Die Zeichen standen an der sprichwörtlichen Wand: Schon 2005 mussten die Wahlen gefälscht werden um einen Sieg der Opposition in der Hauptstadt und in Teilen des Landes zu verhindern - 100 Menschen starben bei den anschließenden Protesten. 2009 wurde ein drakonisches Anti-Terrorgesetz verabschiedet, es dauerte bis zum Mai 2011, bis Unzufriedene aufriefen zur Kampagne "Beka" - amharisch für: "Es reicht!". Einen äthiopischen Frühling konnten die Sicherheitskräfte verhindern, aber die Saat war gesät: Es folgten Massenverhaftungen von Oromos, Muslimen, Journalisten und Oppositionellen. Vorläufiger Tiefpunkt: Die jüngste "Massenpanik " - Menschenrechtler sprechen von "Massaker" - mit mindestens 52, vermutlich aber mehreren Hundert Toten.

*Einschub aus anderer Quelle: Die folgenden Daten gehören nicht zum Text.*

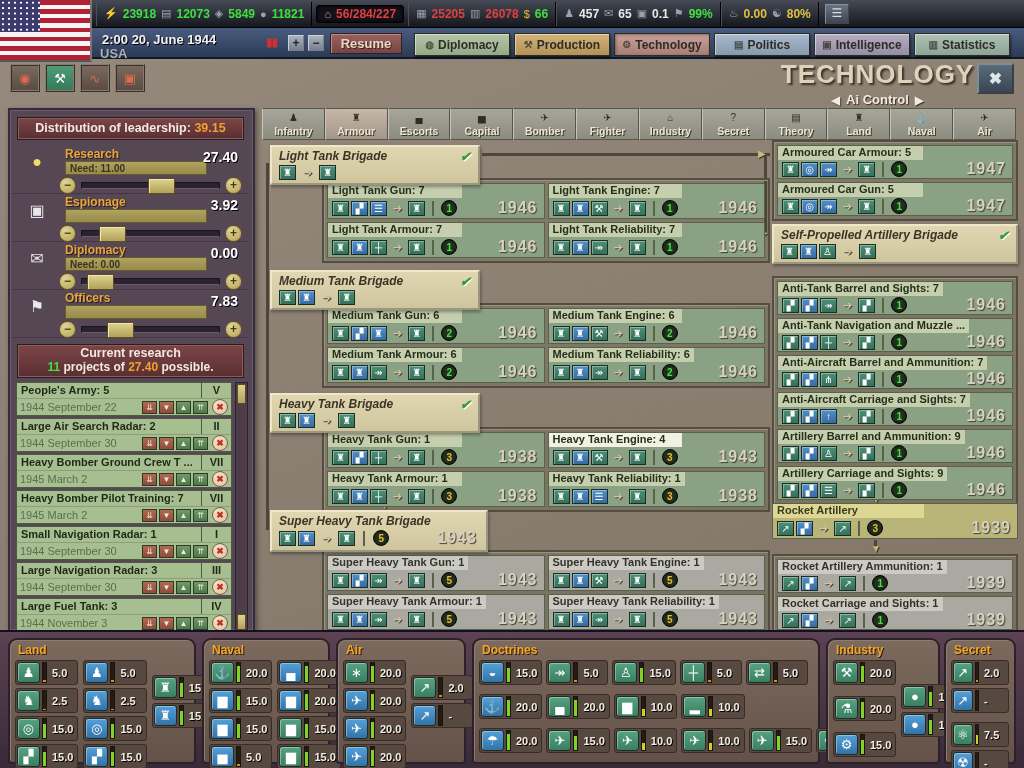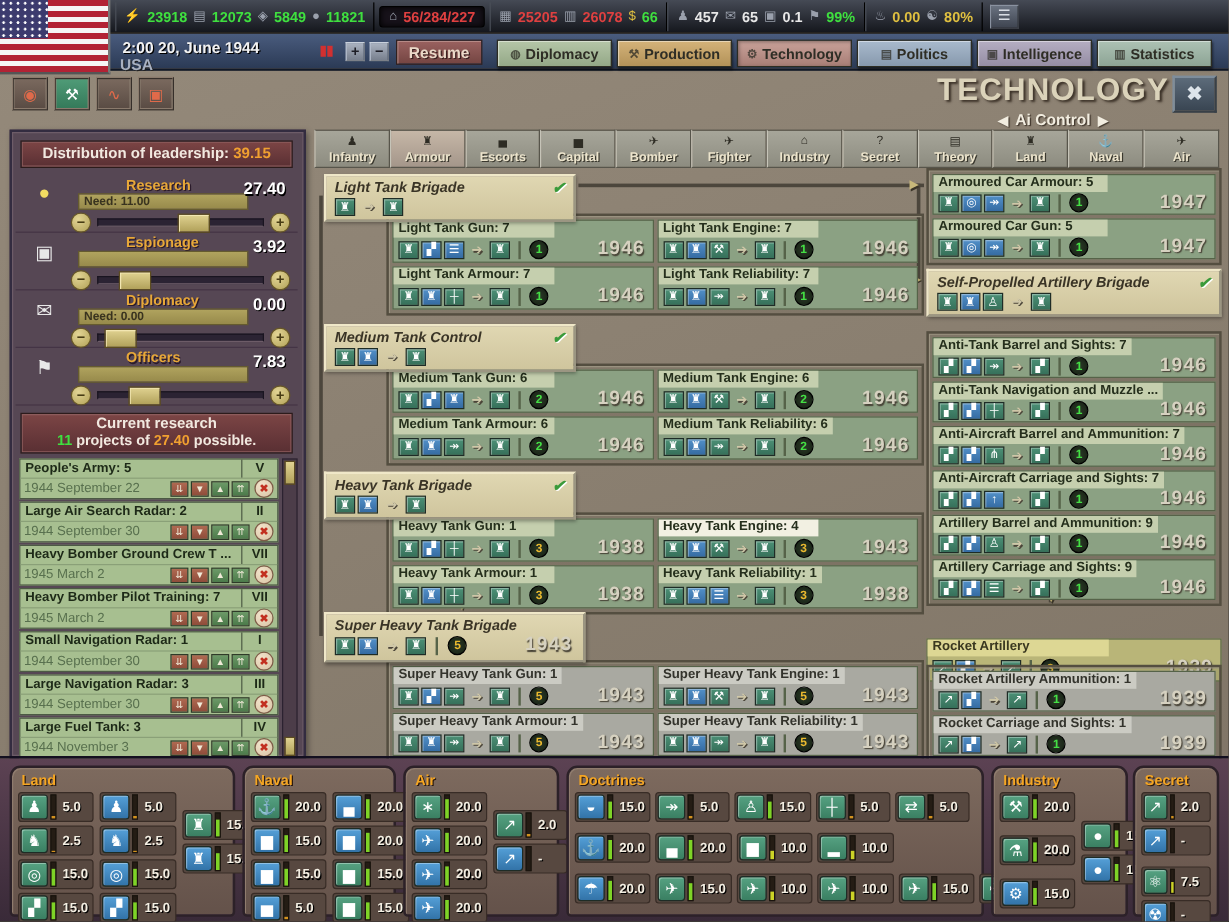--- a/index.html
+++ b/index.html
@@ -73,21 +73,21 @@
   #lpanel { position:absolute; left:8px; top:108px; width:247px; height:524px;
     background:#564754; border:2px solid #332c40; box-shadow:inset 0 0 0 1px #6d5c68, 2px 2px 5px rgba(0,0,0,.4); z-index:5; }
   .mhead { background:linear-gradient(#7c4545,#592f33); border:1px solid #2c1b1b;
     box-shadow:inset 0 0 0 1px #8d5c5c; text-align:center; color:#f2e9e0; font-weight:bold; font-size:12.5px; }
   #lhead { position:absolute; left:7px; top:7px; width:227px; height:23px; line-height:21px; }
   #lhead .tot { color:#f0a030; }
   #sliders { position:absolute; left:3px; top:36px; width:235px; }
   .srow { position:relative; height:48px; border-bottom:1px solid #443445; }
   .sic { position:absolute; left:8px; top:7px; width:32px; text-align:center; font-size:16px; color:#e8e8e8; }
   .sic.bulbc { color:#f2dc62; }
-  .slbl { position:absolute; left:52px; top:1px; color:#e8a838; font-weight:bold; font-size:12px; text-shadow:1px 1px #2a1a2a;margin-left:40px; }
+  .slbl { position:absolute; left:52px; top:1px; color:#e8a838; font-weight:bold; font-size:12px; text-shadow:1px 1px #2a1a2a; }
   .sneed { position:absolute; left:52px; top:15px; width:142px; height:14px; background:linear-gradient(#b0a35e,#978a4b);
     border:1px solid #655b2f; font-size:10px; font-weight:bold; color:#39331f; padding:0 4px; line-height:13px; }
   .sval { position:absolute; right:10px; top:3px; color:#fff; font-size:14px; font-weight:bold; text-shadow:1px 1px #000; }
   .sctrl { position:absolute; left:46px; right:6px; top:31px; height:16px; display:flex; align-items:center; }
   .scirc { width:17px; height:17px; border-radius:50%; background:radial-gradient(circle at 35% 30%,#e2d494,#b2a258);
     border:1px solid #675727; color:#473c14; font-weight:bold; font-size:12px; line-height:15px; text-align:center; }
   .srail { flex:1; height:7px; background:#2b2333; border:1px solid #191420; border-bottom-color:#6d5c68; margin:0 5px; position:relative; }
   .sknob { position:absolute; top:-5px; width:27px; height:16px; margin-left:-13px;
     background:linear-gradient(#e0d291,#b1a15a); border:1px solid #5c4c20; box-shadow:inset 1px 1px 0 #f2e6b2; }
   #rhead { position:absolute; left:7px; top:234px; width:227px; height:34px; padding-top:1px; }
@@ -532,21 +532,21 @@
     <div class="bic">
         <span class="tiles">
           <span class="tile g">♜</span>
         </span>
         <span class="tarrow">➔</span>
         <span class="tile g">♜</span>
       </div>
   </div>
   <div class="brig" style="left:270px;top:270px;width:210px">
     <div class="bnm">
-        <span>Medium Tank Control</span>
+        <span>Medium Tank Brigade</span>
         <span class="bchk">✔</span>
       </div>
     <div class="bic">
         <span class="tiles">
           <span class="tile g">♜</span>
           <span class="tile b">♜</span>
         </span>
         <span class="tarrow">➔</span>
         <span class="tile g">♜</span>
       </div>
@@ -980,21 +980,21 @@
             <span class="tile g">☰</span>
           </span>
       <span class="tarrow">➔</span>
       <span class="tile g">▞</span>
       <span class="tdiv"></span>
       <span class="badge g">1</span>
       <span class="year">1946</span>
     </div>
   </div>
 </div>
-  <div class="trow khaki" style="position:absolute;left:772px;top:532px;width:246px;z-index:2">
+  <div class="trow khaki" style="position:absolute;left:772px;top:503px;width:246px;z-index:2">
     <div class="tname"><span>Rocket Artillery</span></div>
     <div class="ticons">
         <span class="tiles">
           <span class="tile g">↗</span>
           <span class="tile b">▞</span>
         </span>
         <span class="tarrow">➔</span>
         <span class="tile g">↗</span>
         <span class="tdiv"></span>
         <span class="badge y">3</span>

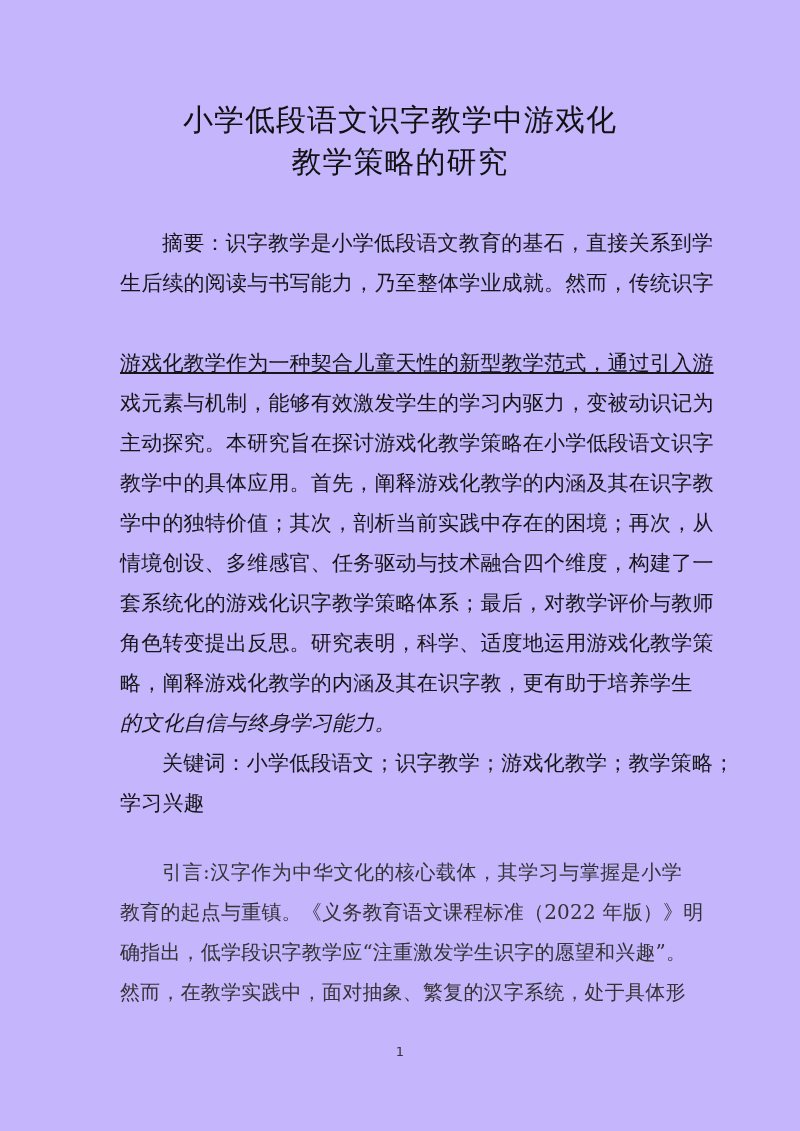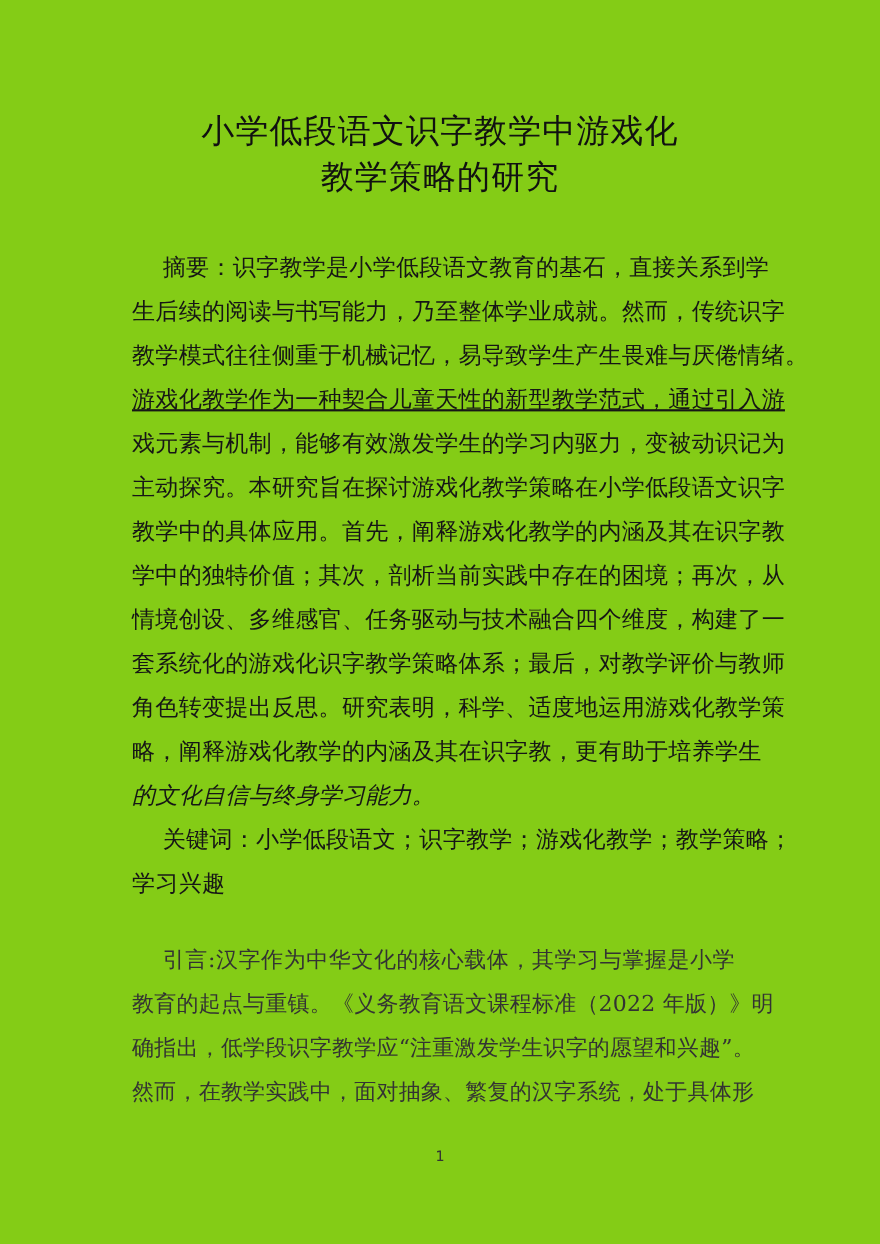--- a/index.html
+++ b/index.html
@@ -13,21 +13,21 @@
       position: relative;
       overflow: hidden;
       font-family: "DejaVu Sans", "Liberation Sans", sans-serif;
       color: #1a1a1a;
     }
     .page {
       position: absolute;
       left: 0; top: 0;
       width: 800px;
       height: 1131px;
-      background: #84cc16;
+      background: #c4b5fd;
     }
     .title-line {
       position: absolute;
       left: 0;
       width: 800px;
       text-align: center;
       font-size: 30px;
       line-height: 36px;
       color: #111111;
       letter-spacing: 1px;
@@ -36,21 +36,21 @@
     .line {
       position: absolute;
       left: 120px;
       width: 562px;
       font-size: 21px;
       line-height: 28px;
       white-space: nowrap;
       color: #161616;
       letter-spacing: 0.2px;
     }
-    .line.indent { left: 148px; width: 520px; }
+    .line.indent { left: 162px; width: 520px; }
     .line.justify {
       text-align: justify;
       text-align-last: justify;
     }
     .intro {
       font-family: "DejaVu Serif", "Liberation Serif", serif;
       color: #333333;
       font-size: 20px;
     }
     .page-number {
@@ -66,21 +66,20 @@
 </head>
 <body>
 
 <div class="page">
 
   <div class="title-line" style="top:102px;">小学低段语文识字教学中游戏化</div>
   <div class="title-line" style="top:144px;">教学策略的研究</div>
 
   <div class="line indent justify" style="top:229px;">摘要：识字教学是小学低段语文教育的基石，直接关系到学</div>
   <div class="line justify" style="top:269px;">生后续的阅读与书写能力，乃至整体学业成就。然而，传统识字</div>
-  <div class="line justify" style="top:309px;">教学模式往往侧重于机械记忆，易导致学生产生畏难与厌倦情绪。</div>
   <div class="line justify" style="top:349px;text-decoration:underline;">游戏化教学作为一种契合儿童天性的新型教学范式，通过引入游</div>
   <div class="line justify" style="top:389px;">戏元素与机制，能够有效激发学生的学习内驱力，变被动识记为</div>
   <div class="line justify" style="top:429px;">主动探究。本研究旨在探讨游戏化教学策略在小学低段语文识字</div>
   <div class="line justify" style="top:469px;">教学中的具体应用。首先，阐释游戏化教学的内涵及其在识字教</div>
   <div class="line justify" style="top:509px;">学中的独特价值；其次，剖析当前实践中存在的困境；再次，从</div>
   <div class="line justify" style="top:549px;">情境创设、多维感官、任务驱动与技术融合四个维度，构建了一</div>
   <div class="line justify" style="top:589px;">套系统化的游戏化识字教学策略体系；最后，对教学评价与教师</div>
   <div class="line justify" style="top:629px;">角色转变提出反思。研究表明，科学、适度地运用游戏化教学策</div>
   <div class="line justify" style="top:669px;">略，阐释游戏化教学的内涵及其在识字教，更有助于培养学生</div>
   <div class="line" style="top:709px;font-style:italic;">的文化自信与终身学习能力。</div>

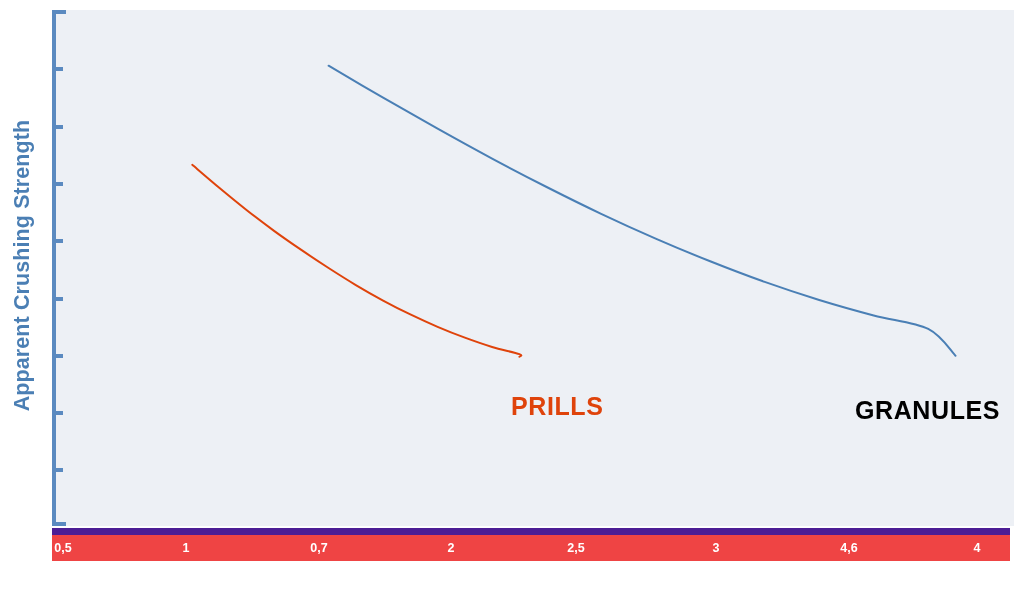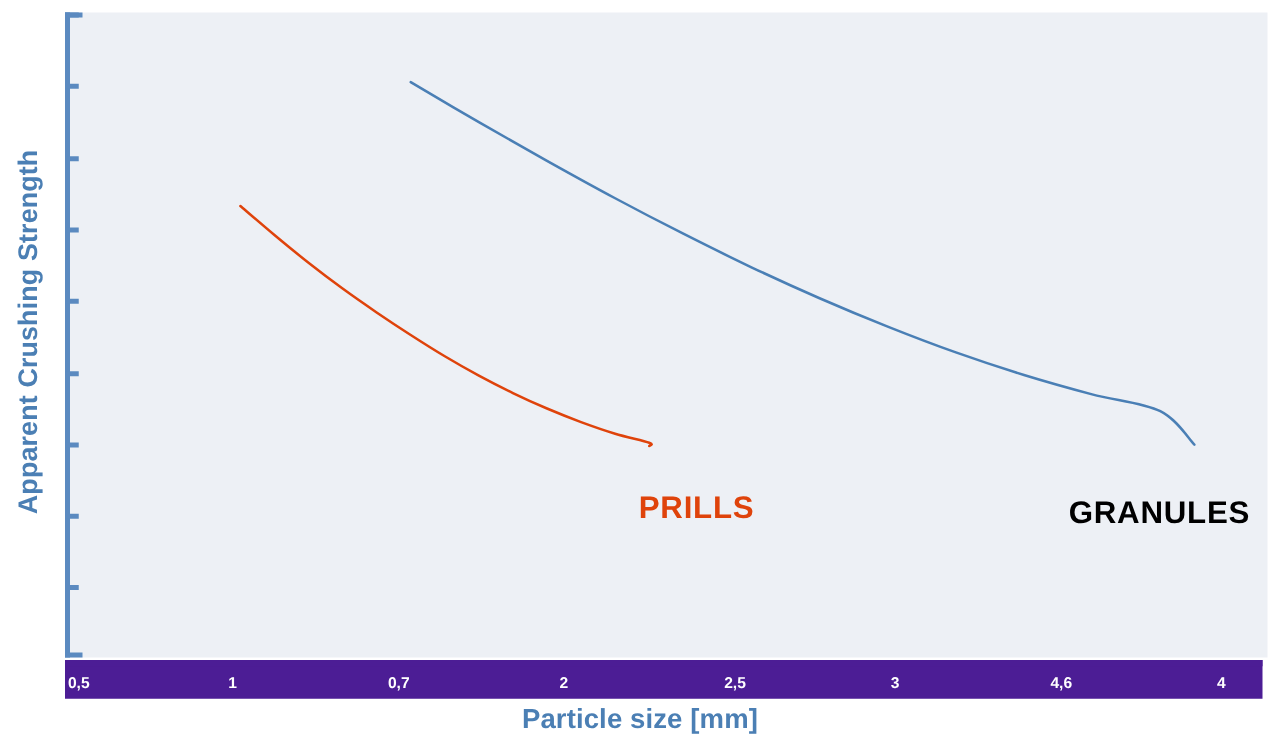--- a/index.html
+++ b/index.html
@@ -106,22 +106,22 @@
     color: #000000;
   }
 
   
   .x-axis-band {
     position: absolute;
     left: 52px;
     top: 528px;
     width: 958px;
     height: 26px;
-    background: #4c1d95;
-    border-top: 5px solid #4c1d95;
+    background: #ef4444;
+    border-top: 7px solid #4c1d95;
   }
   .x-tick-label {
     position: absolute;
     top: 0px;
     transform: translateX(-50%);
     font-size: 12.5px;
     font-weight: bold;
     color: #FFFFFF;
     line-height: 26px;
     white-space: nowrap;
@@ -171,21 +171,20 @@
     </svg>
 
   <div class="series-label prills">PRILLS</div>
   <div class="series-label granules">GRANULES</div>
 
   <div class="x-axis-band" id="x-axis-band">
       <div class="x-tick-label" style="left: 11px;">0,5</div>
       <div class="x-tick-label" style="left: 134px;">1</div>
       <div class="x-tick-label" style="left: 267px;">0,7</div>
       <div class="x-tick-label" style="left: 399px;">2</div>
-      <div class="x-tick-label" style="left: 536px;">2,5</div>
+      <div class="x-tick-label" style="left: 524px;">2,5</div>
       <div class="x-tick-label" style="left: 664px;">3</div>
       <div class="x-tick-label" style="left: 797px;">4,6</div>
       <div class="x-tick-label" style="left: 925px;">4</div>
     </div>
 
-  <div class="x-axis-title">Particle size [mm]</div>
 
 </div>
 
 </body></html>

Unter dem Eindruck der wütenden Proteste haben Präsident und Premier zu Wochenbeginn eine Öffnung zugesagt: Das krude Wahlrecht soll geändert werden, um der Opposition mehr Mitsprache zu ermöglichen. Doch werden die Jungen so lange warten wollen? Längst hat sich der Protest in den Zonen, Woredas und Kebeles, den Verwaltungseben im Land, verselbständigt, haben selbst die mächtigen Regionalpräsidenten kaum noch Kontrolle. Parteikader, die seit Monaten zu Indoktrinierungsworkshops in die Universitäten und Amtsstuben des Landes geschickt werden, finden kein Gehör mehr.

Schadensbegrenzung

Will die äthiopische Regierung, die die gegenwärtige Krise noch immer leugnet und ausländische Mächte wie Eritrea und Ägypten am Werke sieht, ein noch größeres Blutvergießen verhindern, dann müssen jetzt umgehend Maßnahmen getroffen werden: Der Ausnahmezustand muss alsbald aufgehoben, die Internetblockade gelockert werden. Die angekündigten Reformen müssen zeitnah und transparent vollzogen werden - kein leichtes Unterfangen für eine Regierung, die vor allem für ihre Täuschungsmanöver bekannt ist. Vor allem aber muss ein glaubwürdiger Dialog zur nationalen Versöhnung begonnen werden, der unter Einbeziehung zivilgesellschaftlicher und religiöser Gruppen einen Fahrplan bis hin zur Wahl 2020 entwirft. Noch sieht es freilich nicht so aus, als habe die Regierung die Zeichen der Zeit erkannt: Die mit Spannung erwartete Rede des Ministerpräsidenten im Parlament entfiel am Donnerstag ganz unzeremoniell und ohne jede Begründung. Der äthiopische Löwe ist krank, sehr krank.